Proses penyelidikan awal melibatkan Balai Besar Konservasi Sumber Daya Alam (BBKSDA) Riau karena kasus ini menyangkut dengan pemburuan liar dan pembunuhan satwa yang dilindungi. Ia mengatakan tersangka ANR alias Ucok ditangkap di Provinsi Sumatera Utara (Sumut).
“Petugas langsung melacak dan memburu ANR, hingga akhirnya Rabu tanggal 1 Juli 2020 sekitar pukul 16.00 WIB, ANR berhasil diringkus di Simpang Pematang Ganjang Kecamatan Sungai Rampah Kabupaten Serdang Bedagai, Provinsi Sumut,” katanya.
Kepada petugas, ANR mengakui telah membunuh seekor gajah jantan di Kelayang untuk diambil gading serta bagian tubuh lainnya. ANR mengakut tidak sendiri saat mengeksekusi gajah, dan mengungkap ada temannya yang lain, yakni SKR. Tersangka kedua ditangkap di Kabupaten Inhu pada 2 Juli lalu.

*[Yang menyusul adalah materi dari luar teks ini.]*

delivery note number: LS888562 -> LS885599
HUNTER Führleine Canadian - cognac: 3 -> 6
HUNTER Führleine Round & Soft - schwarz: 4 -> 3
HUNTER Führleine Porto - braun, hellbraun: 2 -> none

“Tanpa membuang-buang waktu, dari Sumut petugas segera kembali ke Inhu dan meringkus SKR yang sedang bersembunyi disebuh pondok kebun miliknya di Desa Paku Satu Kecamatan Kelayang, Kamis tanggal 2 Juli 2020 sekitar pukul 21.00 WIB,” ujarnya.
Ia mengatakan ada beberapa pasal yang disangkakan terhadap para pelaku. Untuk tersangka SKR yaitu pasal 40 ayat (2) Jo pasal 21 ayat (2) huruf a dan b undang – undang RI nomor 5 tahun 1990 tentang Konservasi Sumber Daya Alam Hayati dan Ekosistemnya Jo pasal 55 ayat (1) ke -1 KUHPidana jo Pasal 1 ayat (1) UU Darurat RI nomor 12 tahun 1951.

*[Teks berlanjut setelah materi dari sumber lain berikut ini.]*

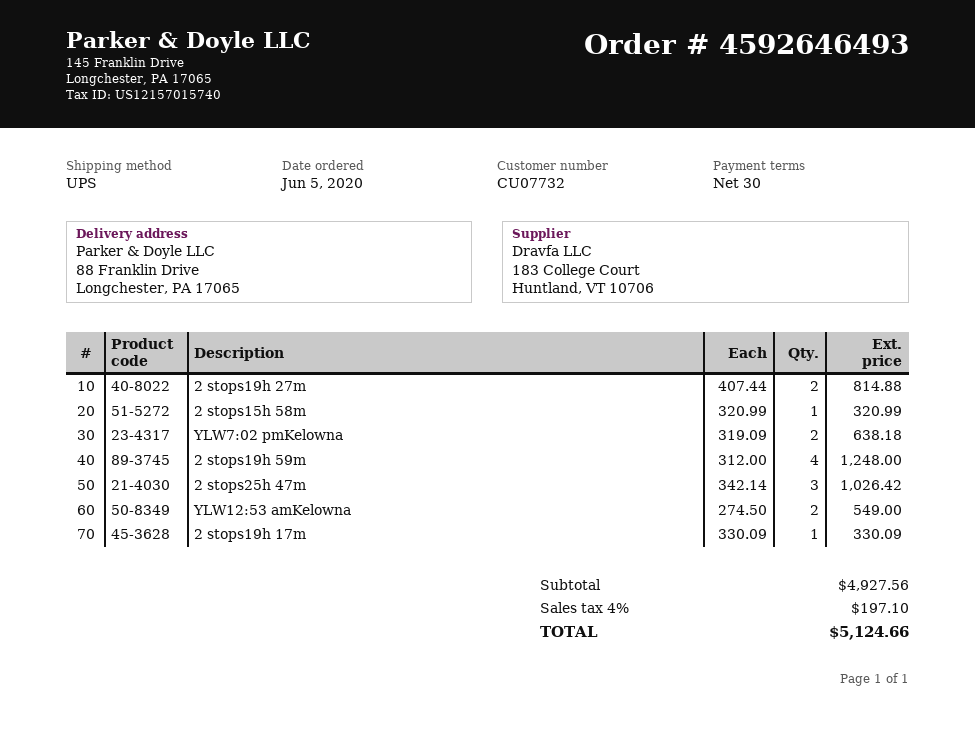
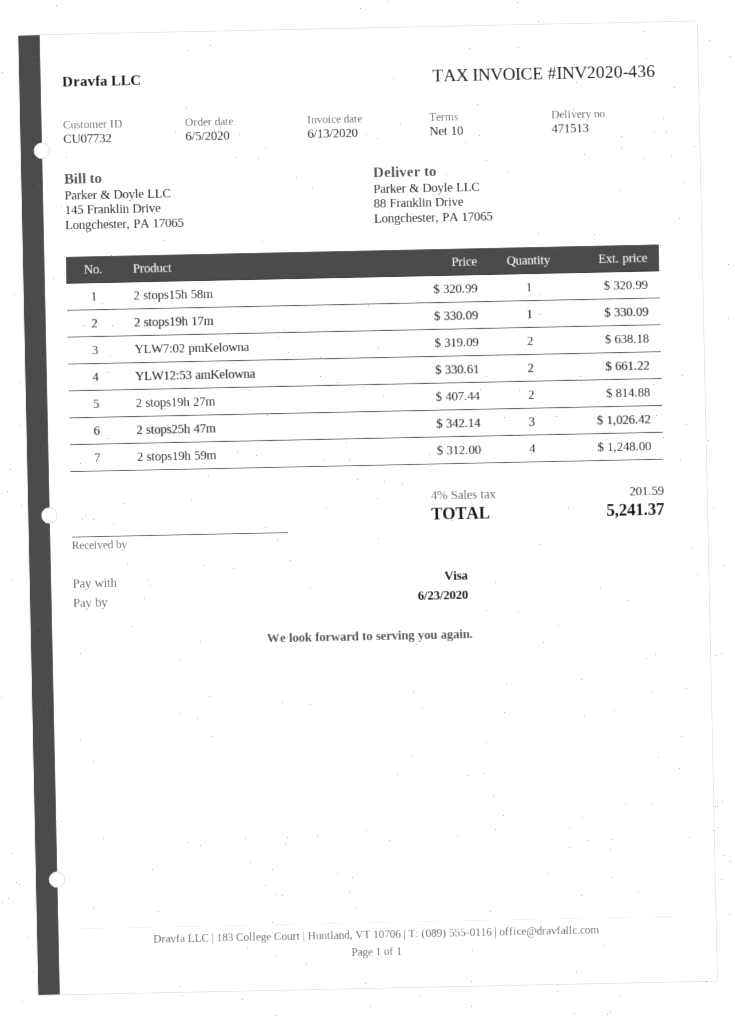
payment terms: 30 days -> 10 days
YLW12:53 amKelowna: 2 x 274.50 = 549.00 -> 2 x 330.61 = 661.22
tax: 4% = 197.10 -> 4% = 201.59
total: 5124.66 -> 5241.37

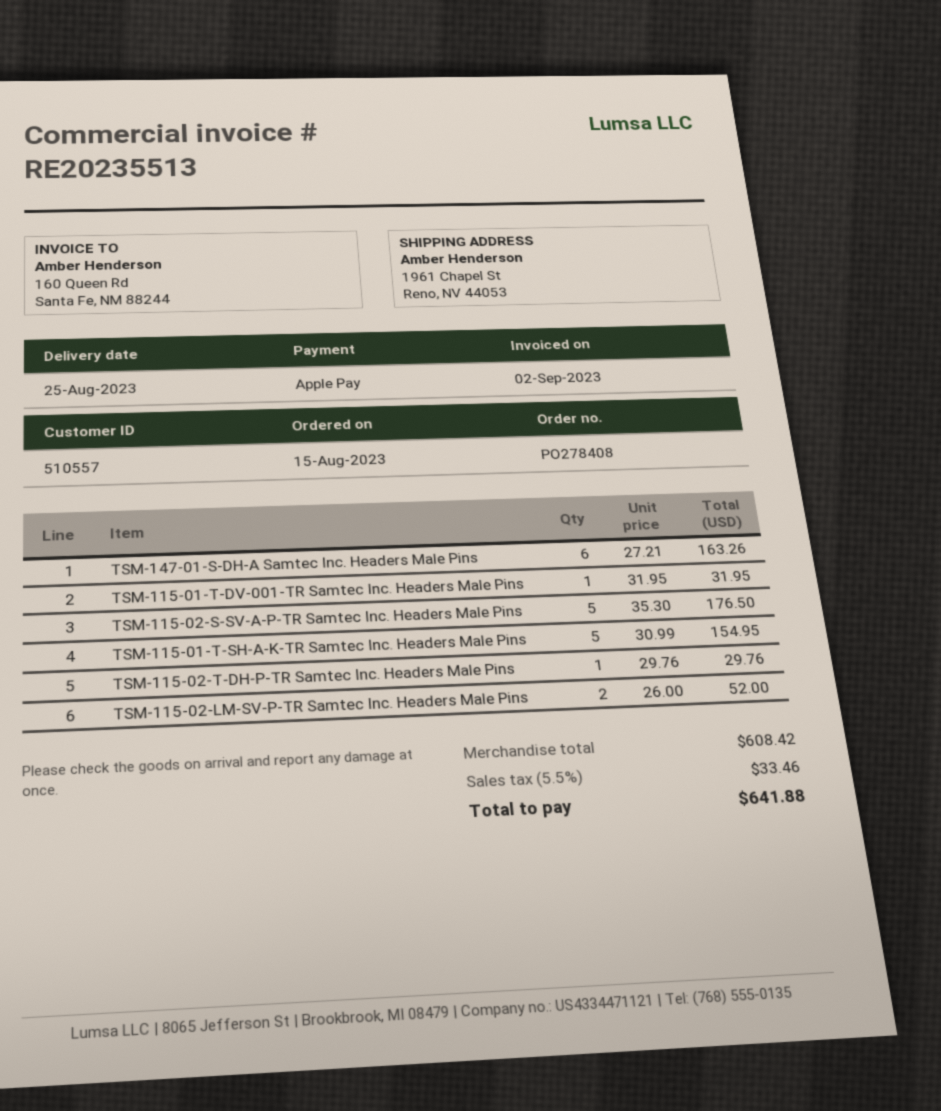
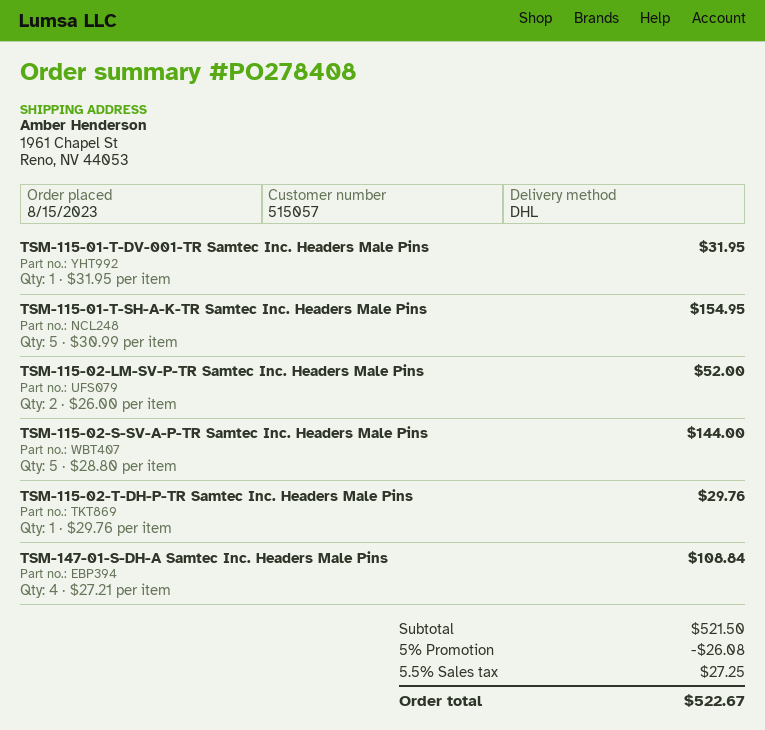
customer number: 510557 -> 515057
TSM-147-01-S-DH-A Samtec Inc. Headers Male Pins: 6 x 27.21 = 163.26 -> 4 x 27.21 = 108.84
TSM-115-02-S-SV-A-P-TR Samtec Inc. Headers Male Pins: 5 x 35.30 = 176.50 -> 5 x 28.80 = 144.00
subtotal: 608.42 -> 521.50
discount: none -> 5% = 26.08
tax: 5.5% = 33.46 -> 5.5% = 27.25
total: 641.88 -> 522.67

Bunyi pasal 40 ayat (2) Jo pasal 21 ayat (2) huruf a dan b yaitu “Setiap orang dilarang untuk menangkap, melukai, membunuh, menyimpan, memiliki, memelihara, mengangkut, dan memperniagakan satwa yang dilindungi dalam keadaan hidup". Dengan ancaman hukuman penjara lima tahun dan denda paling banyak Rp 100 juta.

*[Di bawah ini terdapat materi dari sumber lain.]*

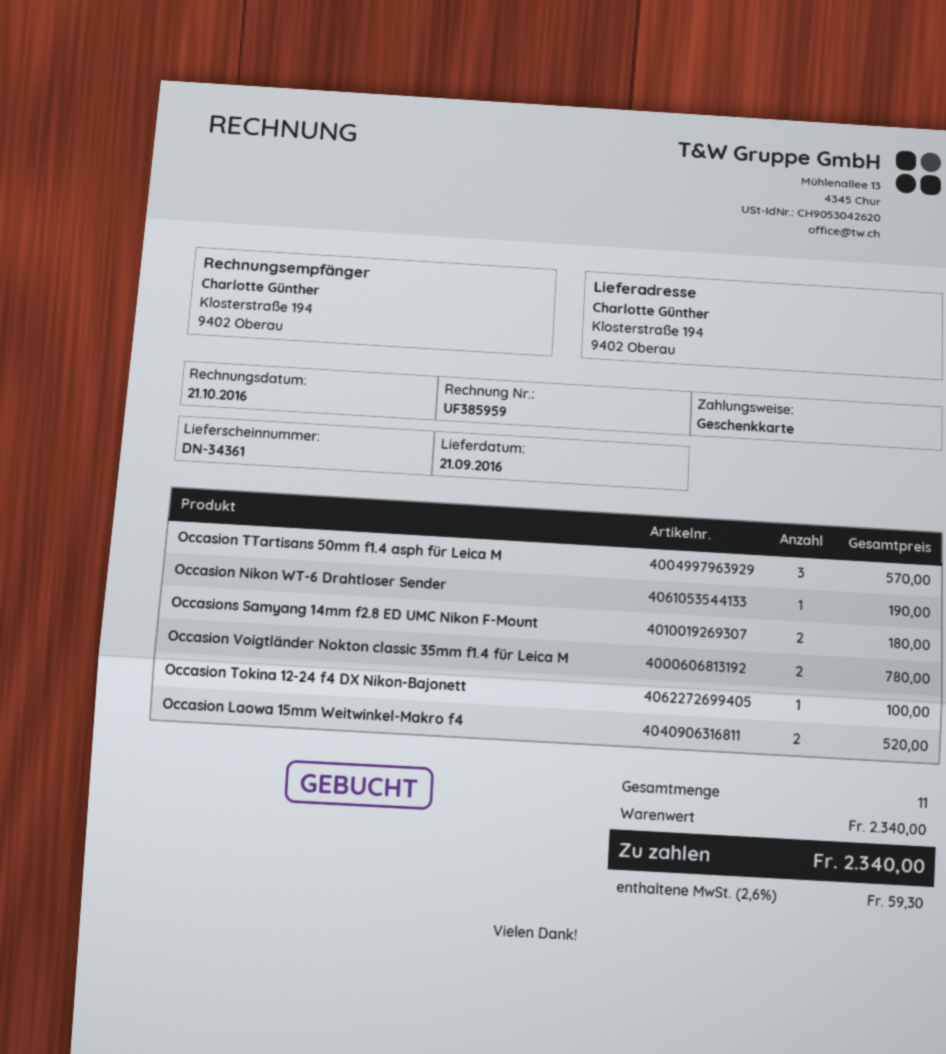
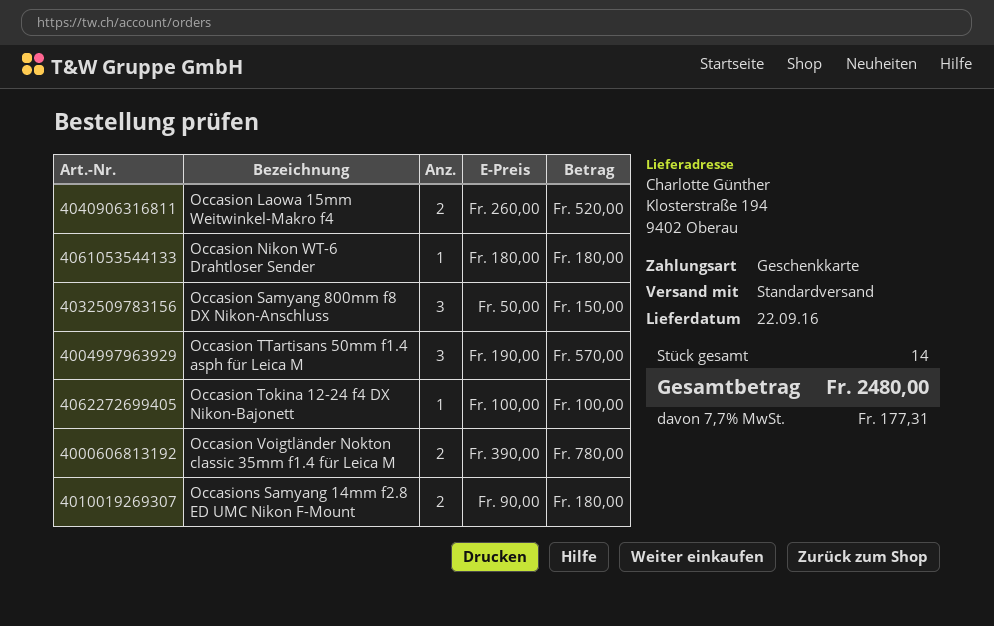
delivery date: 2016-09-21 -> 2016-09-22
Occasion Nikon WT-6 Drahtloser Sender: 1 for 190.00 -> 1 for 180.00
Occasion Samyang 800mm f8 DX Nikon-Anschluss: none -> 3 for 150.00
total quantity: 11 -> 14
tax: 2.6% = 59.30 -> 7.7% = 177.31
total: 2340.00 -> 2480.00

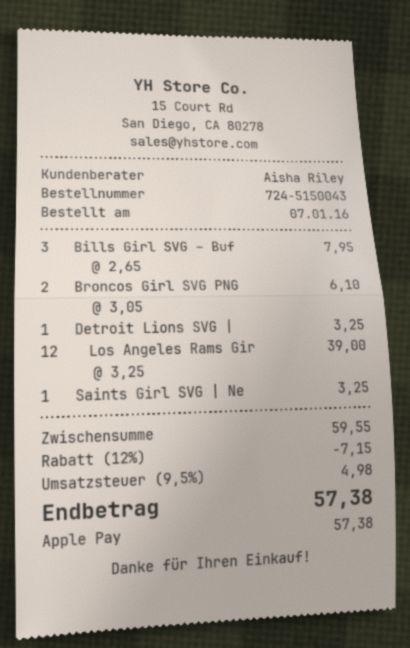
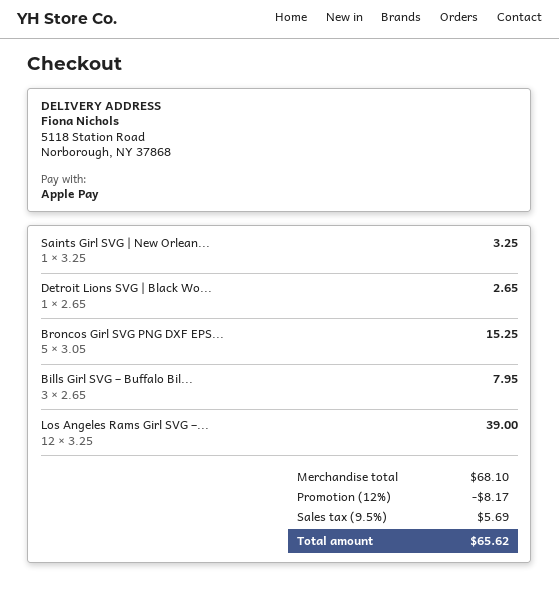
Broncos Girl SVG PNG: 2 x 3.05 = 6.10 -> 5 x 3.05 = 15.25
Detroit Lions SVG |: 1 x 3.25 = 3.25 -> 1 x 2.65 = 2.65
subtotal: 59.55 -> 68.10
discount: 12% = 7.15 -> 12% = 8.17
tax: 9.5% = 4.98 -> 9.5% = 5.69
total: 57.38 -> 65.62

Sedangkan pasal 1 Ayat (1) UU Darurat RI Nomor 12 tahun 1951 berbunyi “Barang siapa tanpa hak menyimpan senjata api”, dikarenakan barang bukti berupa senjata api didapat dari tersangka SKR.Dengan ancaman hukuman maksimal seumur hidup.
Sementara, untuk tersangka ANR alias Ucok juga dikenakan pasal 40 ayat (2) Jo pasal 21 ayat (2) huruf a dan b undang – undang RI nomor 5 tahun 1990 tentang Konservasi Sumber Daya Alam Hayati dan Ekosistemnya. Dengan ancaman hukuman 5 tahun penjara dan denda maksimal Rp 100 juta.